In which I talk about the importance of not waiting too long.
Well, if you’ve been following me for a while and read my older personal posts, you probably know that my romantic life was mostly consisted of waiting too long and being friends too long with my romantic interests. They move on, and I kick myself, up until only the last few years.
But there was one in particular that I don’t think I’ve mentioned before. This wasn’t too long after my now-ex and I started having problems and I was trying to start something new and didn’t know how.
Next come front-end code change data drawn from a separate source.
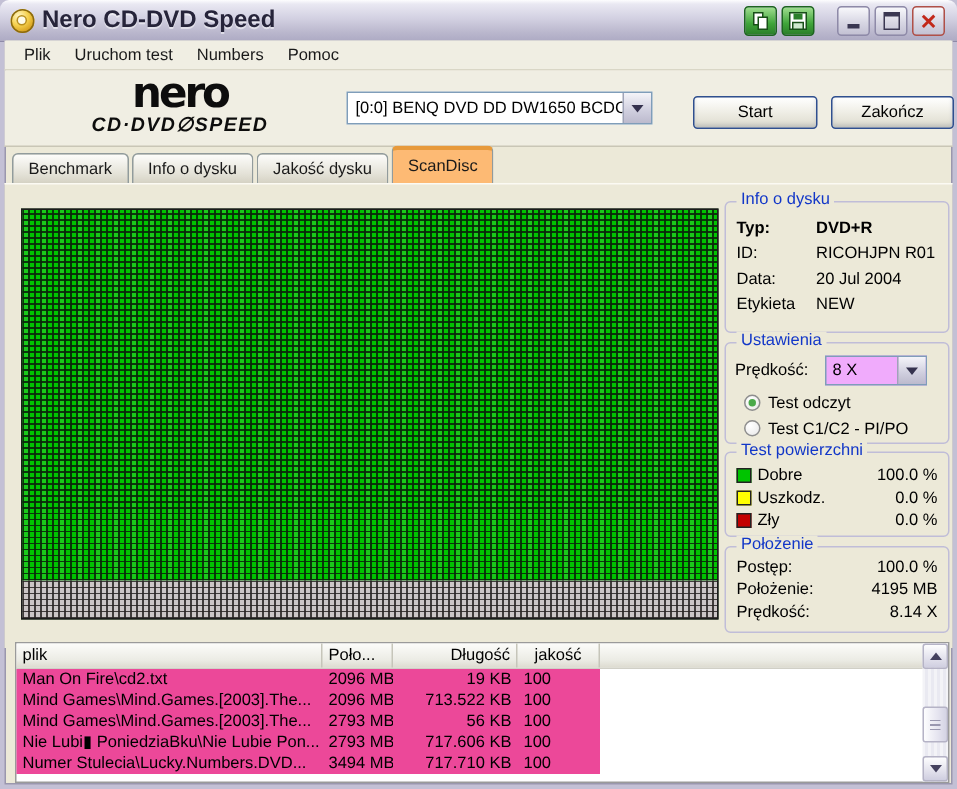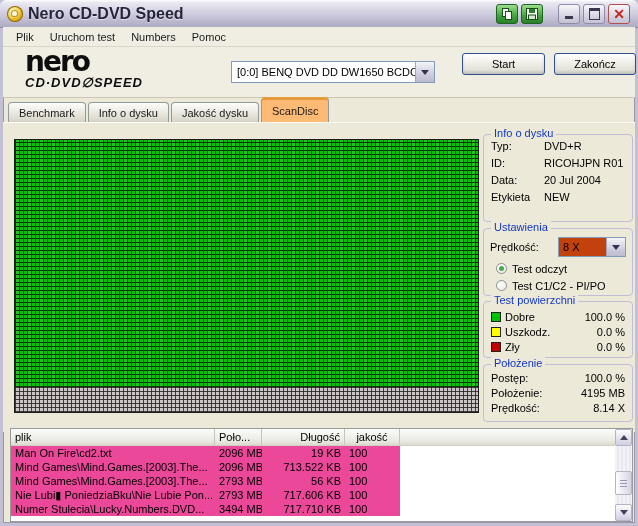"nero" .logo { text-align: none -> center }
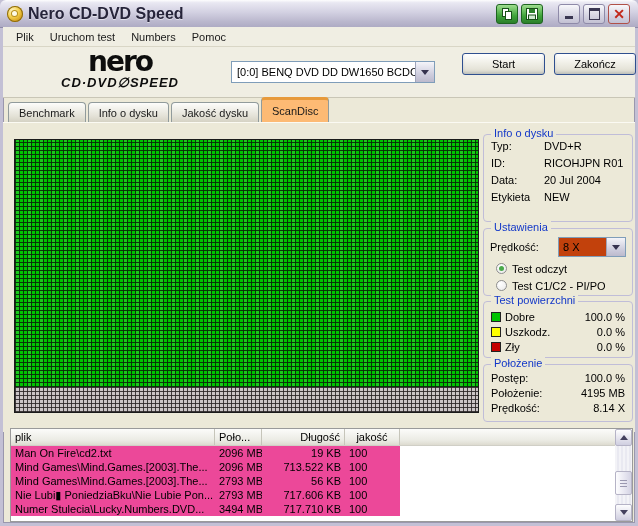"Start" .xp-button { top: 6px -> 17px }
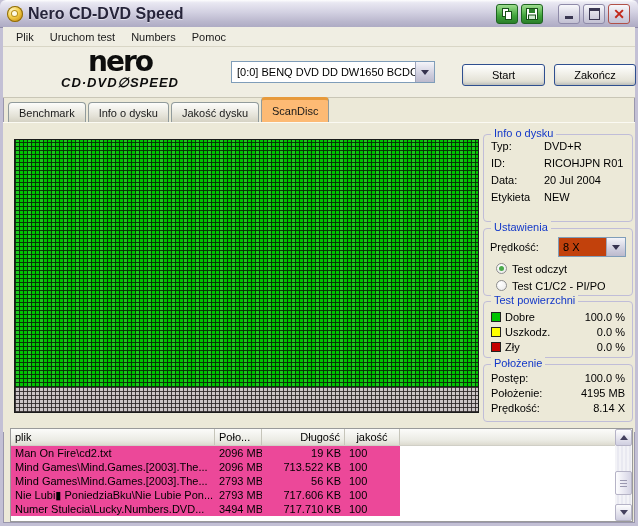"Typ:" .g-info .irow:first-of-type { font-weight: none -> bold; margin-top: 3px -> 9px }
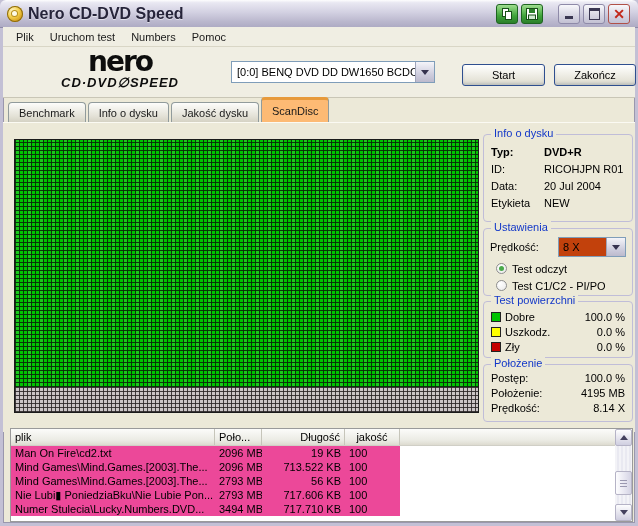"8 X" .speed-combo { background: #c2410c -> #f0abfc; left: 68px -> 60px }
There was a cute girl at my workplace. She was in a different department so it was cool in terms of work-policy, and I made a point to show my interest. I’d always visit her while she was closing up, or in the morning when she started (I worked nights) and we texted and did get along. She took a trip to visit family in Colombia but we were still texting while she was there. She would text about how pretty the stars were up in the mountains where she was, and so on. She once drew something nice on my hand. She was, in many ways, a really sweet girl.
So what happened that made it not happen? Well when she came back somehow it just didn’t… work anymore.
If I had to hazard a guess, though, I think I hit that dangerous middle zone where I’m afraid to move forward despite having gotten that far. It’s that point where you’re kind of afraid to show too much interest for fear of rejection even though you’re spending lots of time… you know?
I think the energy we’d previously had kind of died out within a week or two. We just didn’t get along like we’d expected to, but I suspect that if I’d been more actively invested in nudging it along, instead of second-guessing myself and hanging back, it might have worked out alright.
And, when you think about it, I had no reason to second-guess myself. I should’ve remembered that she was interested at least at first.
I’m remembering this now because I’m sort of around that stage again. And I just have to remember not to get stuck in it.